▸ **Records provided**
○ ○ ○ ○

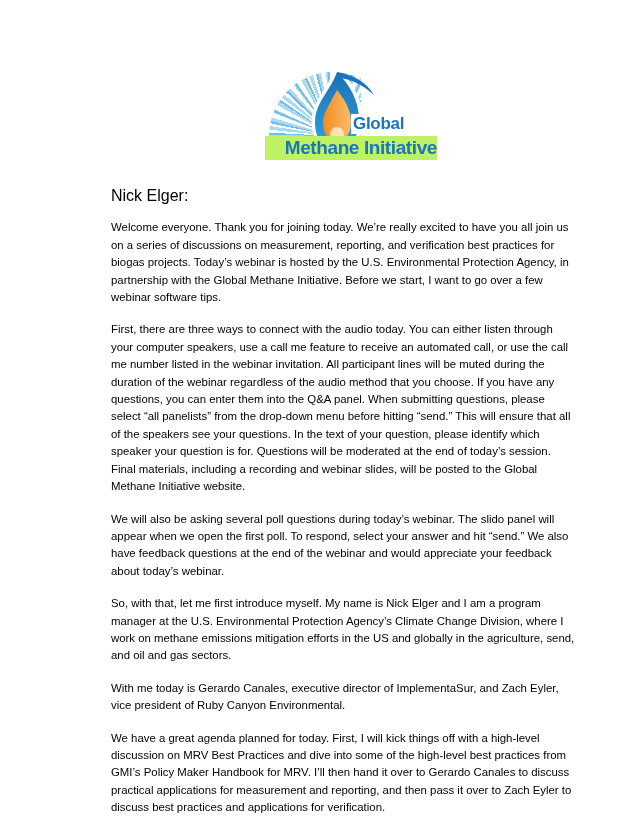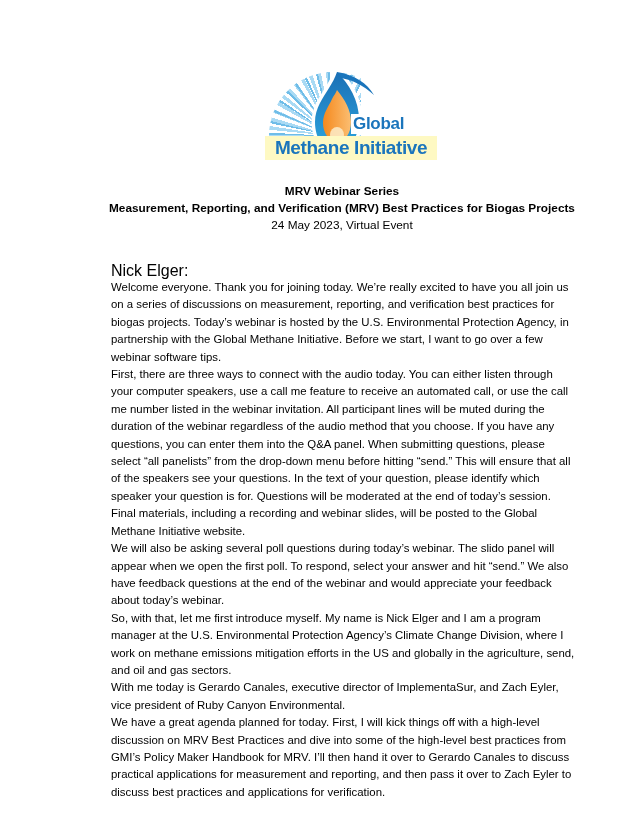--- a/index.html
+++ b/index.html
@@ -68,12 +68,12 @@
     left: 0;
     top: 66px;
     width: 100%;
-    text-align: center;
+    text-align: right;
     font-size: 19px;
     font-weight: bold;
     letter-spacing: -0.4px;
     color: #1b75bc;
-    background: #fef9c3;
+    background: #bef264;
     line-height: 24px;
   }
 

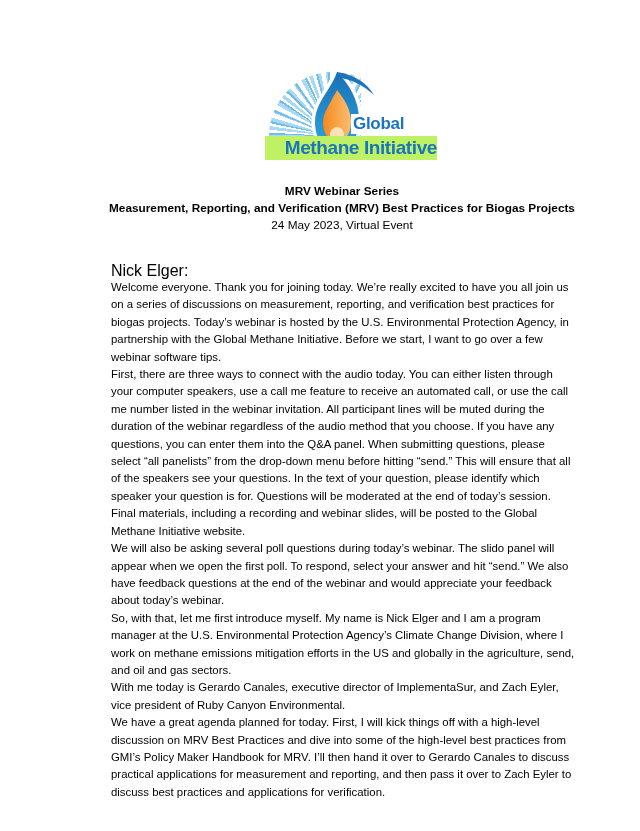--- a/index.html
+++ b/index.html
@@ -138,11 +138,6 @@
     <div class="logo-word2">Methane Initiative</div>
   </div>
 
-  <div class="title-block">
-    <div class="title-series">MRV Webinar Series</div>
-    <div class="title-event">Measurement, Reporting, and Verification (MRV) Best Practices for Biogas Projects</div>
-    <div class="title-date">24 May 2023, Virtual Event</div>
-  </div>
 
   <div class="body-text">
     <div class="speaker">Nick Elger:</div>

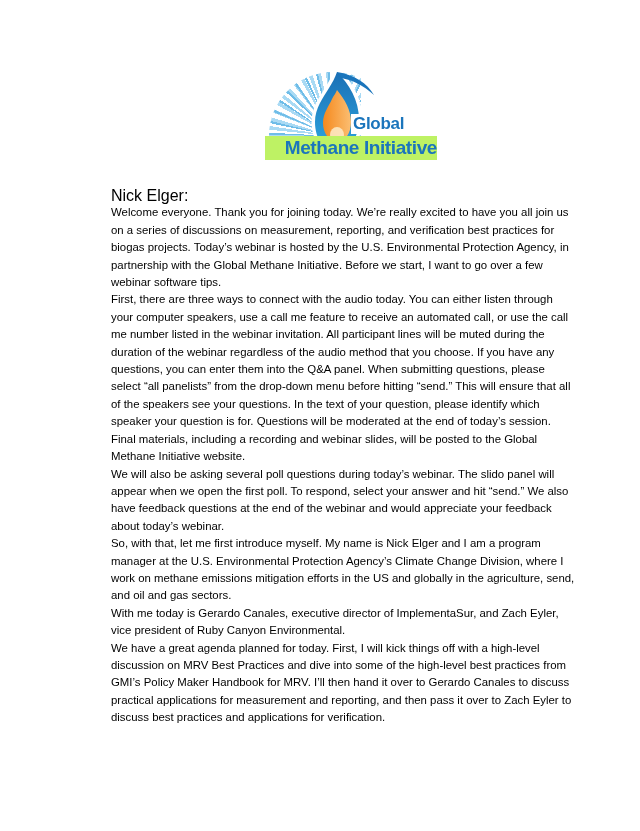--- a/index.html
+++ b/index.html
@@ -101,7 +101,7 @@
     font-size: 16px;
   }
   .body-text p {
-    margin-top: 0;
+    margin-top: 15px;
   }
 </style>
 </head>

○ ○ ○ ○

▸ **Problem**
Nothing but the lines from the one that contains "color: #1b75bc;" through the end of the material above is to be reproduced, exactly and without pictures.

▸ **Answer section**
     color: #1b75bc;
-    background: #fef9c3;
+    background: #bef264;
     line-height: 24px;
   }
 

--- a/index.html
+++ b/index.html
@@ -138,11 +138,6 @@
     <div class="logo-word2">Methane Initiative</div>
   </div>
 
-  <div class="title-block">
-    <div class="title-series">MRV Webinar Series</div>
-    <div class="title-event">Measurement, Reporting, and Verification (MRV) Best Practices for Biogas Projects</div>
-    <div class="title-date">24 May 2023, Virtual Event</div>
-  </div>
 
   <div class="body-text">
     <div class="speaker">Nick Elger:</div>

--- a/index.html
+++ b/index.html
@@ -101,7 +101,7 @@
     font-size: 16px;
   }
   .body-text p {
-    margin-top: 0;
+    margin-top: 15px;
   }
 </style>
 </head>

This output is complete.